- Work instructions
Word for word, copy the line containing "align-items:center; white-space:nowrap; cursor:default;" and every line after it in the records below, leaving pictures out.

=-=-=-=-=

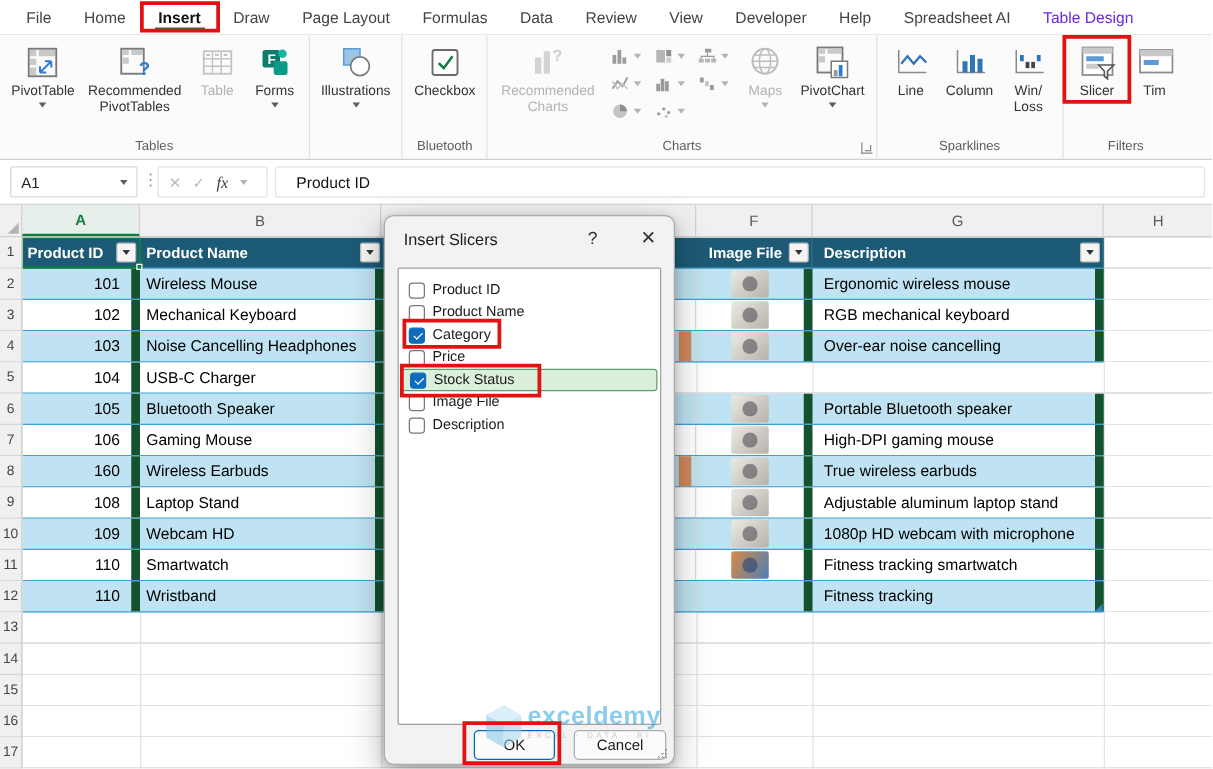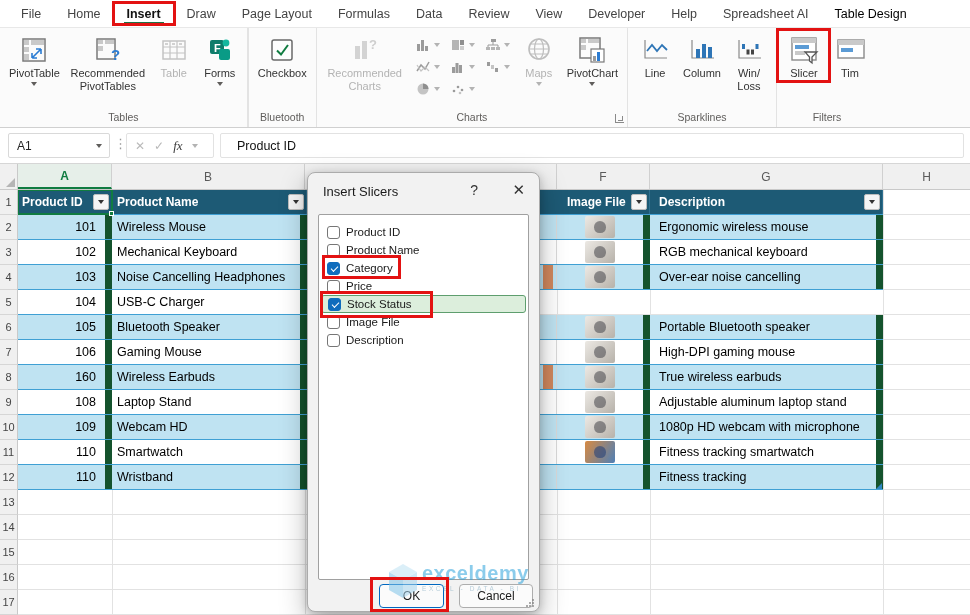--- a/index.html
+++ b/index.html
@@ -14,7 +14,7 @@
   .tab { position:relative; font-size:12.5px; color:#444; padding:0 13px; display:flex;
          align-items:center; white-space:nowrap; cursor:default; }
   .tab.active { color:#111; font-weight:bold; }
-  .tab.green { color:#000000; }
+  .tab.green { color:#6d28d9; }
   .tab .red-frame { position:absolute; left:-2px; right:-2px; top:1px; bottom:1px;
                     border:3px solid #E31212; z-index:55; pointer-events:none; }
   .tab .green-underline { position:absolute; left:10px; right:10px; bottom:2px; height:3px;

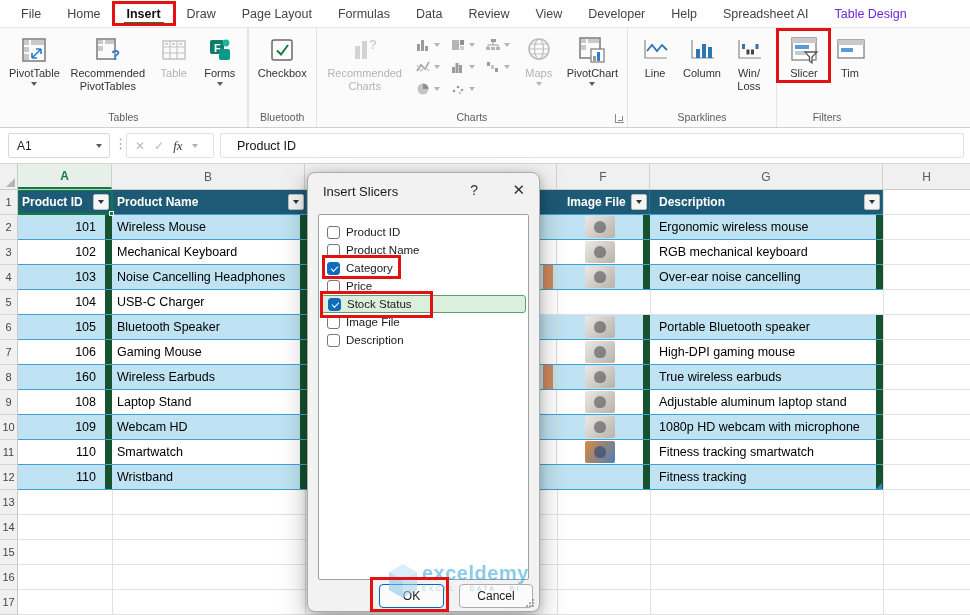--- a/index.html
+++ b/index.html
@@ -238,6 +238,18 @@
     </div>
 
     <div class="rgroup">
+      <div class="rgroup-body">
+        <div class="bigbtn">
+          <span class="ic">
+            <svg class="icon-svg" width="30" height="30" viewBox="0 0 30 30">
+                <rect x="5" y="4" width="13" height="13" fill="#9dc3e6" stroke="#5b9bd5" stroke-width="1.2"></rect>
+                <circle cx="18" cy="18" r="7.5" fill="#fff" stroke="#7a7a7a" stroke-width="1.4"></circle>
+              </svg>
+          </span>
+          <span class="lb">Illustrations</span>
+          <span class="chev"></span>
+        </div>
+      </div>
       <div class="rgroup-label"></div>
     </div>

=-=-=-=-=

- Your solution
          align-items:center; white-space:nowrap; cursor:default; }
   .tab.active { color:#111; font-weight:bold; }
-  .tab.green { color:#000000; }
+  .tab.green { color:#6d28d9; }
   .tab .red-frame { position:absolute; left:-2px; right:-2px; top:1px; bottom:1px;
                     border:3px solid #E31212; z-index:55; pointer-events:none; }
   .tab .green-underline { position:absolute; left:10px; right:10px; bottom:2px; height:3px;

--- a/index.html
+++ b/index.html
@@ -238,6 +238,18 @@
     </div>
 
     <div class="rgroup">
+      <div class="rgroup-body">
+        <div class="bigbtn">
+          <span class="ic">
+            <svg class="icon-svg" width="30" height="30" viewBox="0 0 30 30">
+                <rect x="5" y="4" width="13" height="13" fill="#9dc3e6" stroke="#5b9bd5" stroke-width="1.2"></rect>
+                <circle cx="18" cy="18" r="7.5" fill="#fff" stroke="#7a7a7a" stroke-width="1.4"></circle>
+              </svg>
+          </span>
+          <span class="lb">Illustrations</span>
+          <span class="chev"></span>
+        </div>
+      </div>
       <div class="rgroup-label"></div>
     </div>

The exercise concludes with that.